> **Problem statement**
Exclude every picture and return the remaining entries below verbatim.

> **Material for this task**
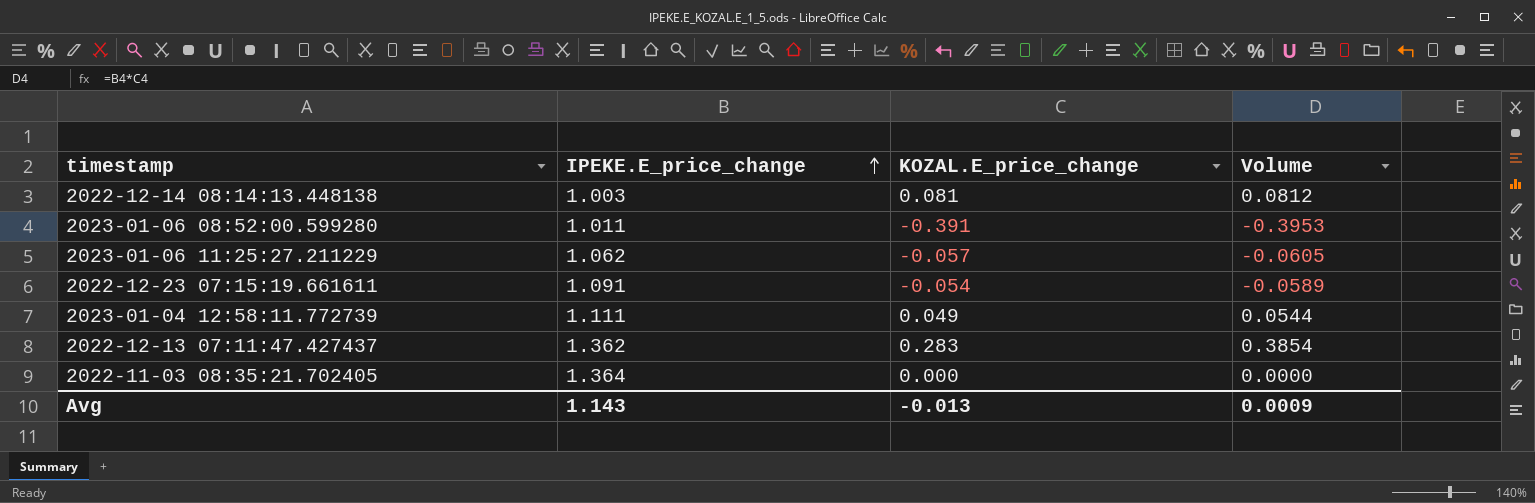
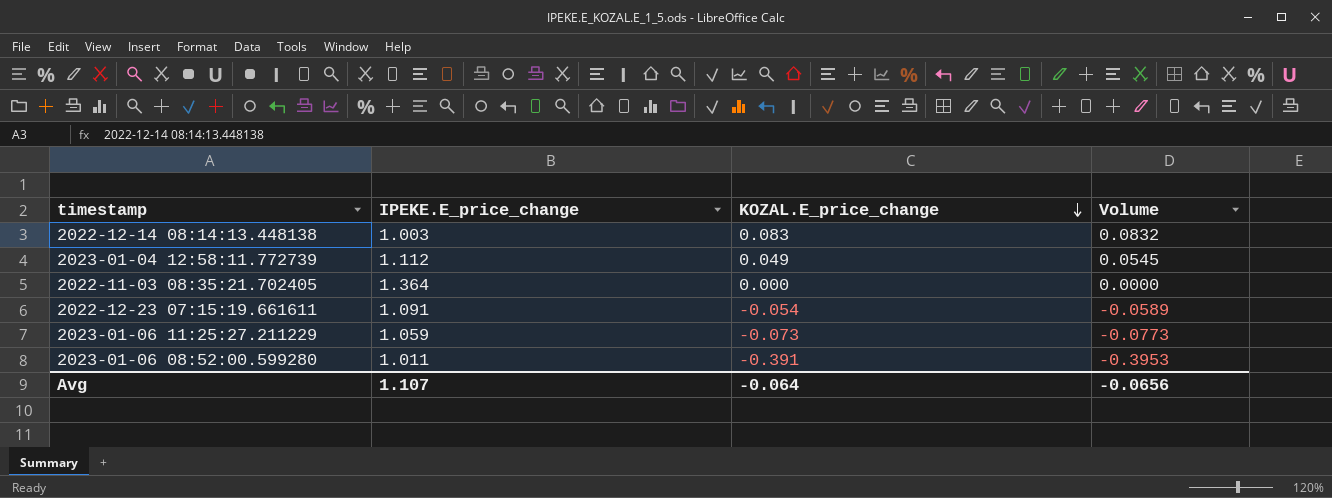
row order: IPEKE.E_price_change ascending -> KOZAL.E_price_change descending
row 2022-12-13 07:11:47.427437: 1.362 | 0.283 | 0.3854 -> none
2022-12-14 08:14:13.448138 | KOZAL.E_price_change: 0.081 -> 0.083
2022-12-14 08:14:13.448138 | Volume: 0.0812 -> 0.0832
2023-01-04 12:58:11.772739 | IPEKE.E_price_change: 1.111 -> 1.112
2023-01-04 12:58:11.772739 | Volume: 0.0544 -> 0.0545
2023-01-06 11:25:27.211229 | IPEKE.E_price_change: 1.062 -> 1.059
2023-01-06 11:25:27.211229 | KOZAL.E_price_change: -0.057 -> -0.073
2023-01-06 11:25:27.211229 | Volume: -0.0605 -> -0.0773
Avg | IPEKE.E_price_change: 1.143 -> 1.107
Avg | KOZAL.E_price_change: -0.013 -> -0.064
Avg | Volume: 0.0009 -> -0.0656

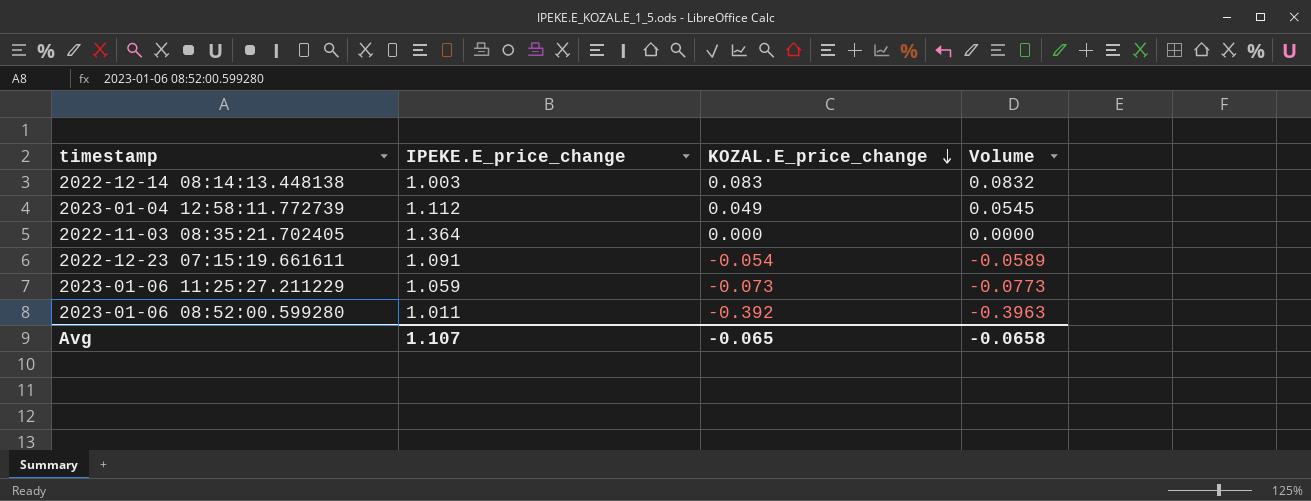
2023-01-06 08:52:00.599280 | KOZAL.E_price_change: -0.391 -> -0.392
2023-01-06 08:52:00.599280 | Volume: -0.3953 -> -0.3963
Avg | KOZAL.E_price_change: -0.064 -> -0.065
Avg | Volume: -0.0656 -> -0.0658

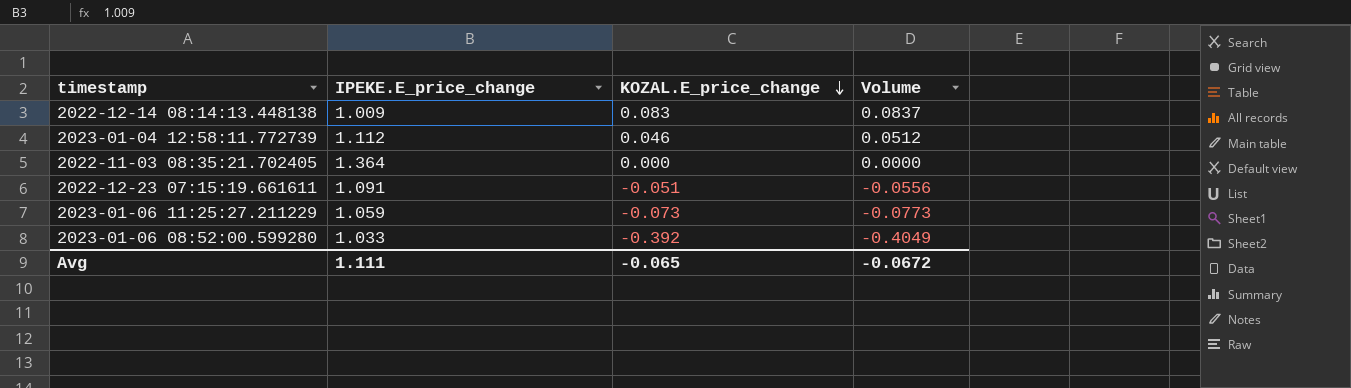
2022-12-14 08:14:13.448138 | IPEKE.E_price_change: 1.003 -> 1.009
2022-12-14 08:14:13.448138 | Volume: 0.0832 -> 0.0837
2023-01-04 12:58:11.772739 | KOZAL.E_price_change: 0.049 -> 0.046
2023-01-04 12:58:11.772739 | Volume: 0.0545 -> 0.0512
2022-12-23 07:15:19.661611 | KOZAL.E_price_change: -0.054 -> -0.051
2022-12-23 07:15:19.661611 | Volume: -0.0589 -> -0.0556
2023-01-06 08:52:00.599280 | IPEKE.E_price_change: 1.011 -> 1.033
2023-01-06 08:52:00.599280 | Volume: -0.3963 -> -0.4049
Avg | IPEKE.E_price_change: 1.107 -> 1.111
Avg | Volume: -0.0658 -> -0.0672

> **Solution for this problem**
row order: IPEKE.E_price_change ascending -> KOZAL.E_price_change descending
row 2022-12-13 07:11:47.427437: 1.362 | 0.283 | 0.3854 -> none
2022-12-14 08:14:13.448138 | KOZAL.E_price_change: 0.081 -> 0.083
2022-12-14 08:14:13.448138 | Volume: 0.0812 -> 0.0832
2023-01-04 12:58:11.772739 | IPEKE.E_price_change: 1.111 -> 1.112
2023-01-04 12:58:11.772739 | Volume: 0.0544 -> 0.0545
2023-01-06 11:25:27.211229 | IPEKE.E_price_change: 1.062 -> 1.059
2023-01-06 11:25:27.211229 | KOZAL.E_price_change: -0.057 -> -0.073
2023-01-06 11:25:27.211229 | Volume: -0.0605 -> -0.0773
Avg | IPEKE.E_price_change: 1.143 -> 1.107
Avg | KOZAL.E_price_change: -0.013 -> -0.064
Avg | Volume: 0.0009 -> -0.0656

2023-01-06 08:52:00.599280 | KOZAL.E_price_change: -0.391 -> -0.392
2023-01-06 08:52:00.599280 | Volume: -0.3953 -> -0.3963
Avg | KOZAL.E_price_change: -0.064 -> -0.065
Avg | Volume: -0.0656 -> -0.0658

2022-12-14 08:14:13.448138 | IPEKE.E_price_change: 1.003 -> 1.009
2022-12-14 08:14:13.448138 | Volume: 0.0832 -> 0.0837
2023-01-04 12:58:11.772739 | KOZAL.E_price_change: 0.049 -> 0.046
2023-01-04 12:58:11.772739 | Volume: 0.0545 -> 0.0512
2022-12-23 07:15:19.661611 | KOZAL.E_price_change: -0.054 -> -0.051
2022-12-23 07:15:19.661611 | Volume: -0.0589 -> -0.0556
2023-01-06 08:52:00.599280 | IPEKE.E_price_change: 1.011 -> 1.033
2023-01-06 08:52:00.599280 | Volume: -0.3963 -> -0.4049
Avg | IPEKE.E_price_change: 1.107 -> 1.111
Avg | Volume: -0.0658 -> -0.0672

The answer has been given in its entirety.